Je récapitule : solidarité, réactivité, mais aussi proximité et efficacité. Quand on entre dans une crise pareille, très rapidement, la situation devient hors de contrôle. On n'est pas préparé à y faire face, ni en tant qu'élu, ni en tant que responsable de collectivité, ni en tant qu'être humain. Il y a un moment de sidération. À ce moment-là, seule la proximité permet de garantir l'indispensable réactivité et l'impérieuse nécessité de l'efficacité de l'action publique. Cette proximité s'est traduite, par exemple, dans notre capacité à mobiliser tous nos partenaires, y compris nos partenaires frontaliers. Notre maître mot a été : aide-toi et le Ciel t'aidera ! Devant chaque situation, nous nous sommes mobilisés pour trouver des solutions pragmatiques. Nous avons organisé des « opérations éclair », qui nous ont permis de collecter des équipements de protection individuelle (EPI), puis de les redistribuer aux soignants et aux professionnels prioritaires. Nous avons mis en place un drive dans les sous-sols du conseil départemental, et, une fois par semaine, les professionnels viennent récupérer leurs EPI et les matériels auxquels ils ont droit.

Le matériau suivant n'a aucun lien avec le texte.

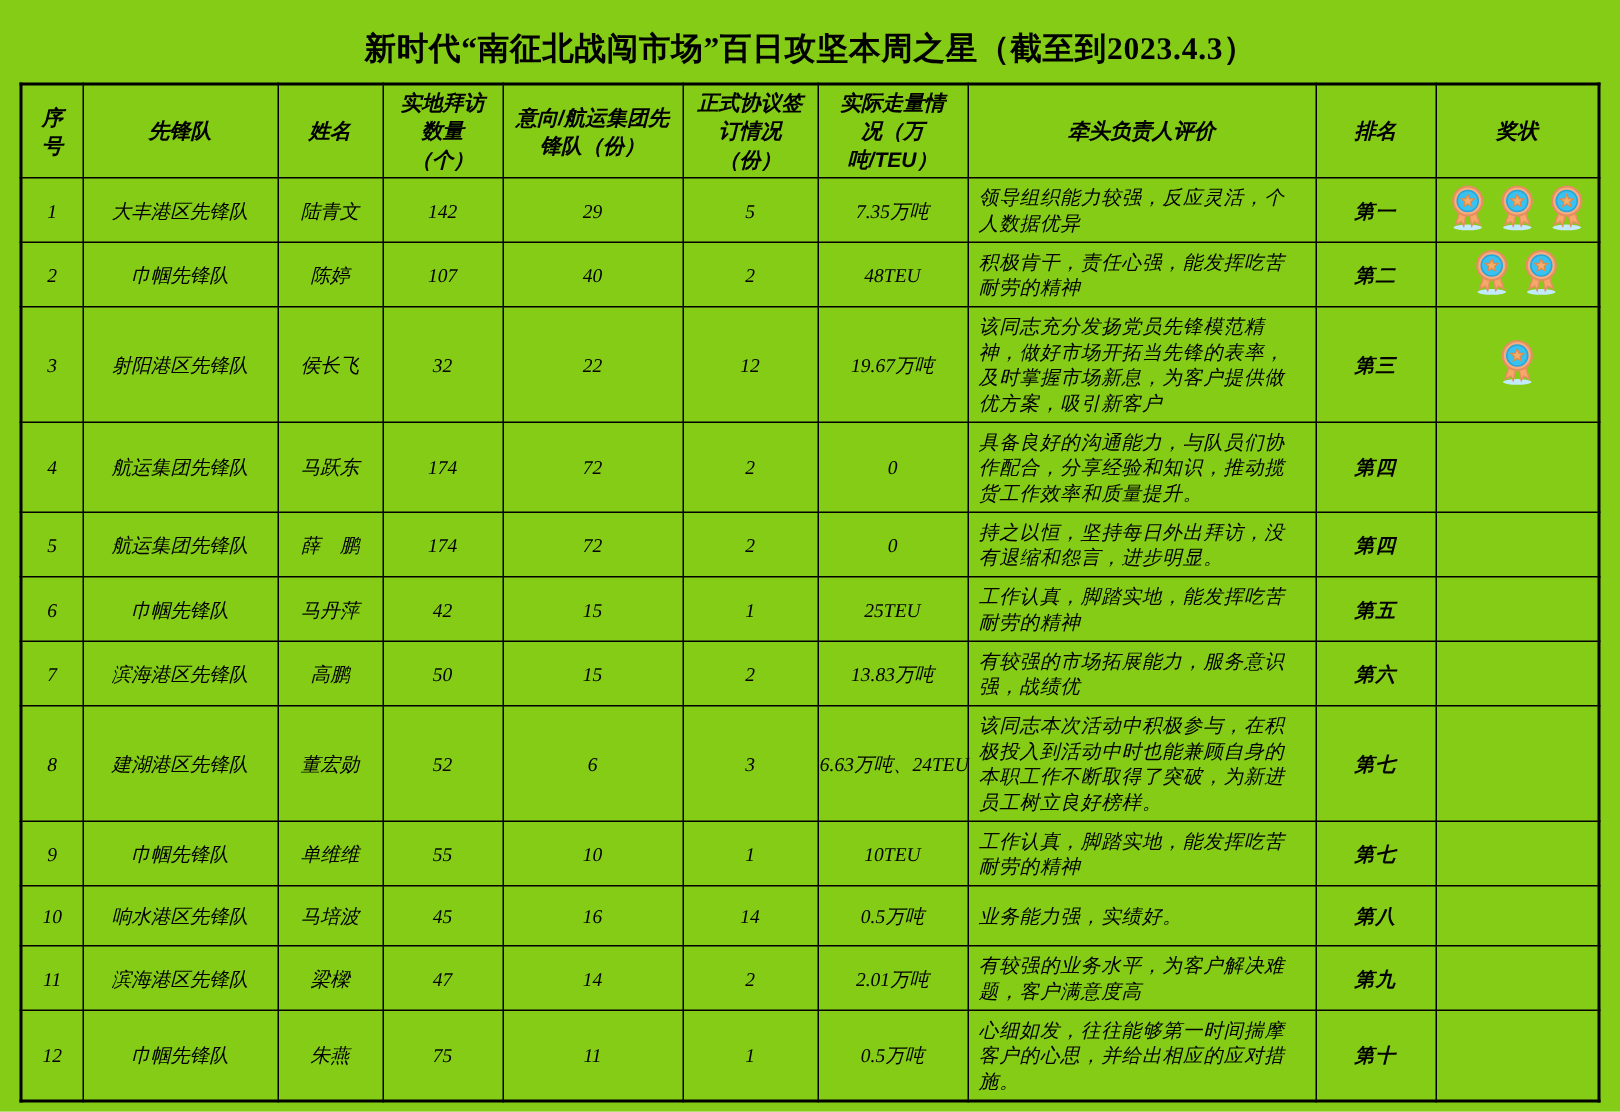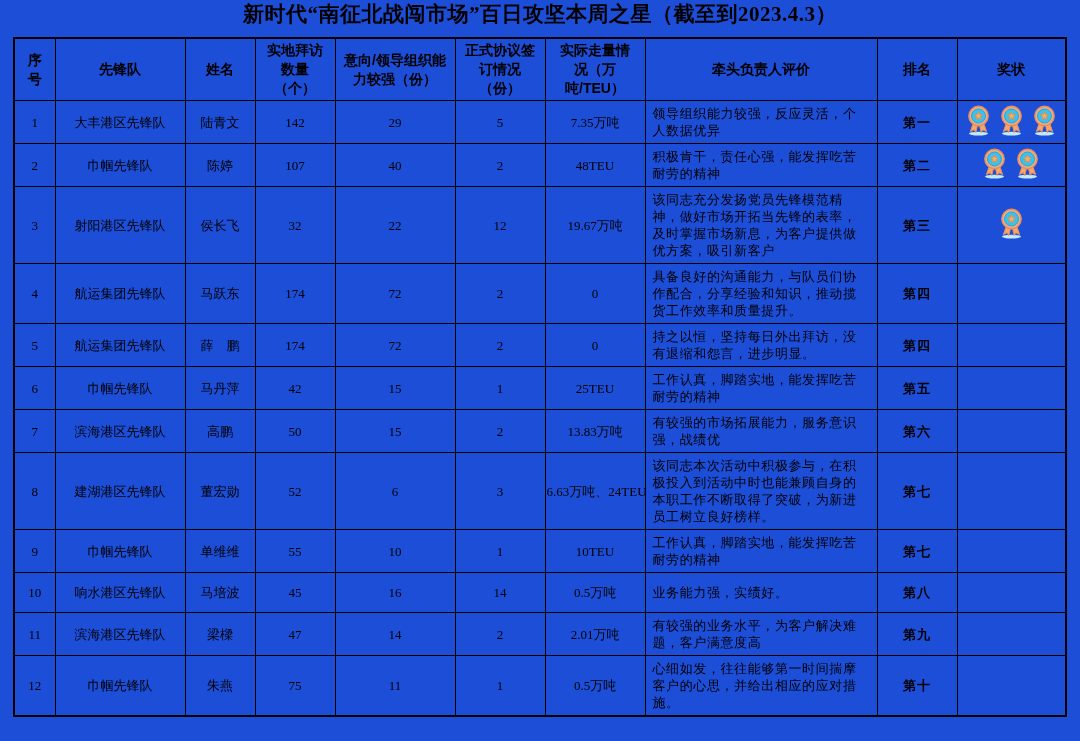--- a/index.html
+++ b/index.html
@@ -10,7 +10,7 @@
     color: #000;
     overflow: hidden;
   }
-  .page { width: 1080px; height: 741px; background: #1d4ed8; padding-top: 0; }
+  .page { width: 1080px; height: 741px; background: #84cc16; padding-top: 18px; }
   .title {
     text-align: center;
     font-family: "Liberation Serif", serif;

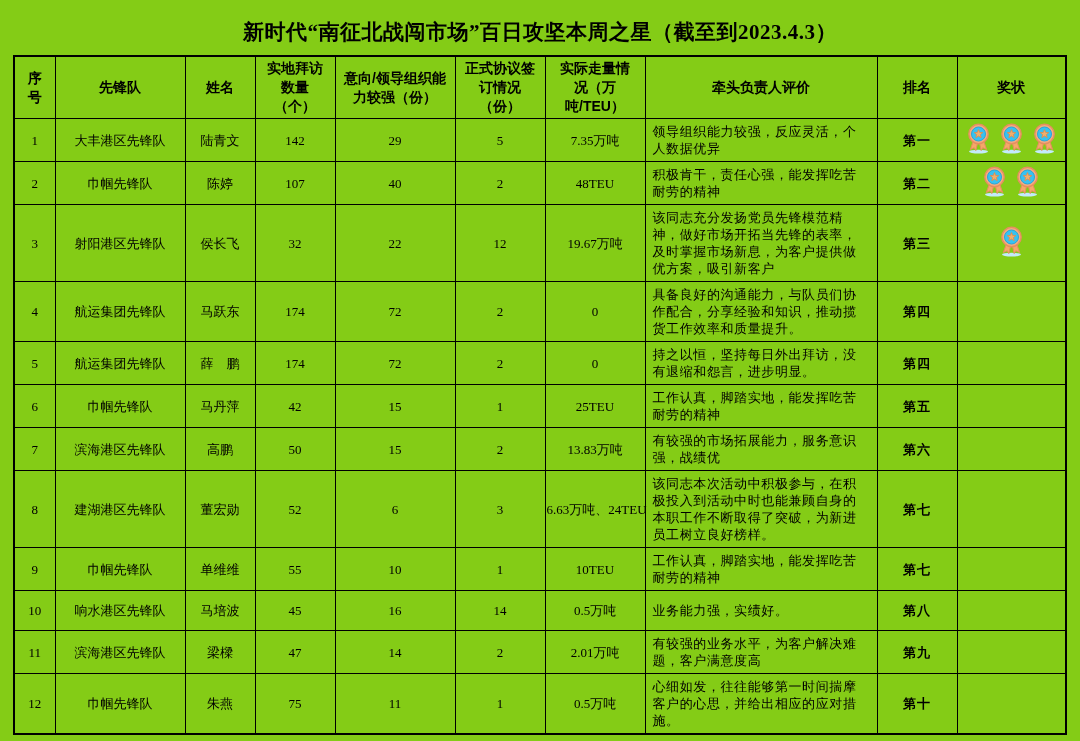--- a/index.html
+++ b/index.html
@@ -25,6 +25,7 @@
     border-collapse: collapse;
     table-layout: fixed;
     border: 2px solid #000;
+    font-style: italic;
   }
   .data-table th, .data-table td {
     border: 1px solid #000;

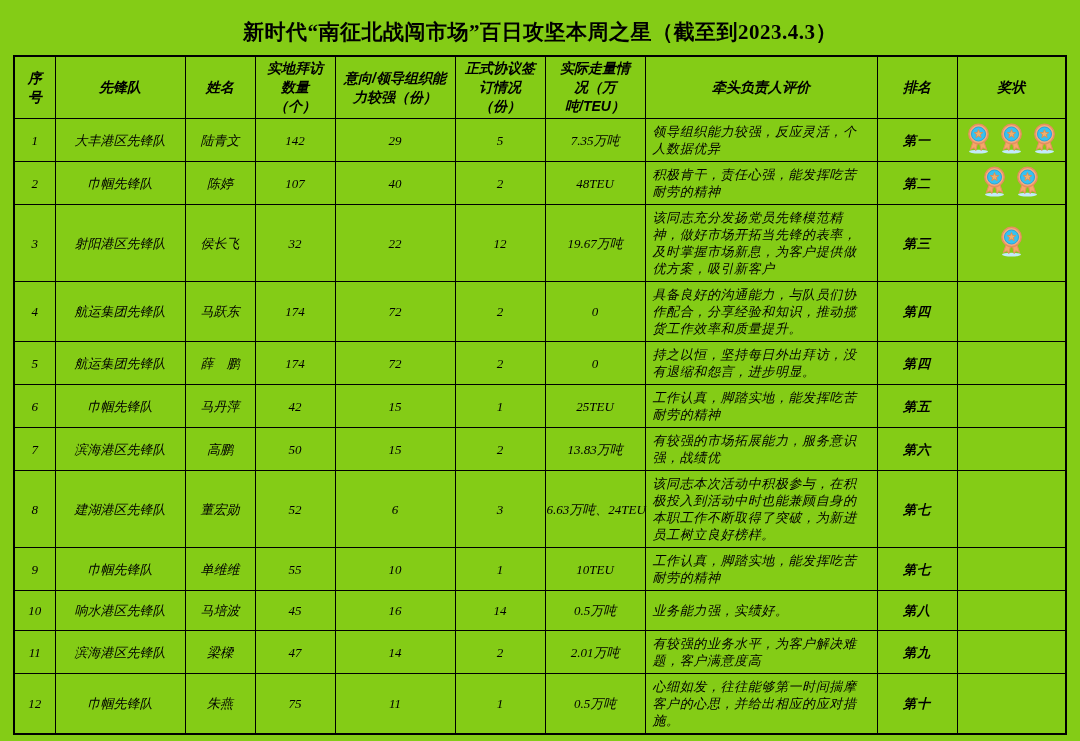--- a/index.html
+++ b/index.html
@@ -86,7 +86,7 @@
         <th>先锋队</th>
         <th>姓名</th>
         <th>实地拜访数量（个）</th>
-        <th>意向/领导组织能力较强（份）</th>
+        <th>意向/航运集团先锋队（份）</th>
         <th>正式协议签订情况（份）</th>
         <th>实际走量情况（万吨/TEU）</th>
         <th>牵头负责人评价</th>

Je souhaite aussi rappeler que les transferts de patients en direction des hôpitaux des pays voisins se sont faits de manière très spontanée. Le 20 mars, je me suis rendu compte que des patients de Colmar et de Mulhouse étaient transférés en avion, puis, par la suite, en TGV, à Marseille, à Bordeaux ou en Bretagne, alors que nous avions des hôpitaux à quelques kilomètres de chez nous, à Bâle, en Suisse, ou à Fribourg, en Allemagne. Je me suis dit : pourquoi ne pas essayer de récupérer des lits de réanimation auprès de nos voisins ? La solidarité transfrontalière a alors joué à plein, puisque, en quelques heures, les autorités du Bade-Wurtemberg, suivies par d'autres Länder, puis par des cantons suisses, ont répondu à notre appel. Nous avons en quelque sorte posé les bases d'un véritable schéma sanitaire de coopération.

Nous arrivons maintenant au jour d'après et au déconfinement. À mon sens, il va falloir veiller à ne pas voir ressurgir les vieux réflexes centralisateurs. Je me réjouis que le Premier ministre et le Gouvernement aient décidé que le déconfinement se fasse par territoire, en l'occurrence par département. Cela me semble le bon niveau. Vous l'avez compris, on ne peut pas comparer la situation du Haut-Rhin avec celle d'autres départements où le Covid-19 a été très peu présent.

Solidarité, proximité, réactivité, efficacité : tels sont les atouts qui ont été essentiels durant la crise et qui doivent nous guider à l'avenir. J'ose espérer que Paris saura tirer tous les enseignements de cet épisode dramatique. À cet égard, j'ai écrit voilà trois semaines à Jacqueline Gourault et Sébastien Lecornu pour leur demander qu'au sortir de cette crise, et pendant une période de six à douze mois, soit mise en place une clause générale de compétence dérogatoire pour mieux répondre aux enjeux de l'après-crise et aux attentes de nos concitoyens.